Il est également nécessaire de conserver les broussailles qui constituent l’habitat de tous les organismes vivants qui participent au bon fonctionnement de l’écosystème forestier. Alors qu’un débroussaillage annulerait la multitude de bénéfices liés à l'activité vitale qu'abrite cet écosystème : en particulier la porosité permettant la pénétration de l'eau, mais aussi sa rétention, son filtrage et son épuration…

En tant qu’expert-forestier, quelles mesures préconisez-vous ?

Il est nécessaire de revoir en profondeur notre gestion des forêts. Et, en premier lieu, arrêter de considérer la flore du sous-bois comme un combustible et donc ne baser la prévention que sur le débroussaillement. D'ailleurs, nous avons pu constater en juillet que des parcelles parfaitement entretenues ont brûlé tout autant que les autres.

Au contraire, si on laisse vivre les herbacées et les arbustives, cela favorise la biomasse emplie de sève, dont très chargée en eau. D'autre part, cela créé une atmosphère basse emplie d'humidité grâce à l'évapotranspiration de toute la masse foliaire vivante. L’air comme les couches superficielles du sol se trouvent alors à la fois humidifiés et rafraîchis.

La diversification des essences peut-elle jouer un rôle dans la résistance et la résilience des forêts ?

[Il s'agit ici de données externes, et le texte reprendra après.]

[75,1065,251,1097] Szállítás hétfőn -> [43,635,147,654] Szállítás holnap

Il est établi que la présence de feuillus permet généralement d'atténuer les risques d'incendie. Il est donc important de favoriser autant que possible un mélange d'essences et, en tous cas, d'éviter de détruire les chênes, les bouleaux, les trembles, et tous les autres feuillus déjà présents. De plus, accuser ces feuillus de n'être que des concurrents des pins quant à l'approvisionnement en eau est une grave erreur car c'est ignorer la multitude d'interactions positives qui existent dans une forêt en bon état.

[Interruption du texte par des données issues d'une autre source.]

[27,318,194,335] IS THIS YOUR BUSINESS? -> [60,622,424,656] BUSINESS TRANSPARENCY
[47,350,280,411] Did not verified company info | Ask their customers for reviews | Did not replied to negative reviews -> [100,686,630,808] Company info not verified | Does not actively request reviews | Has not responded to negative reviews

De même, il est primordial de conserver du bois mort sous toutes formes et toutes dimensions (gros arbres morts sur pied, bois mort au sol, rémanents, rameaux fins...) et notamment les souches, car cette matière organique morte représente à la fois des pompes à humidité au service du milieu environnant et des habitats pour toutes sortes d’espèces.

Lorsqu'un feu est déclaré, comment faciliter l'intervention des pompiers ?

Il faut leur permettre d'accéder le plus vite possible à la zone où le feu débute. Il est donc impératif que la forêt soit pénétrable grâce à une desserte complète en bon état et à un réseau dense de cloisonnements intra-parcellaire. Etablis à l'intérieur des parcelles, ces cloisonnements permettent une circulation sans danger et sans mauvaise surprise.

Quelle place doit occuper l'éducation de la population face au risque d'incendie ?

Dans un contexte de climat qui se réchauffe, il est primordial de sensibiliser toute la population aux risques d’incendie de forêts. Cette éducation est d’autant plus prégnante que dans neuf cas sur dix, l’incendie est d’origine humaine, lié à la négligence ou à la malveillance. Il est donc important d’éduquer les jeunes via l’Education nationale, mais également toute la population. Un simple mégot jeté depuis la fenêtre d’un véhicule peut suffire à causer un embrasement généralisé, surtout dans une période de sécheresse et de canicule, qui oblige les arbres à se mettre en sommeil, un état dans lequel ils sont plus vulnérables.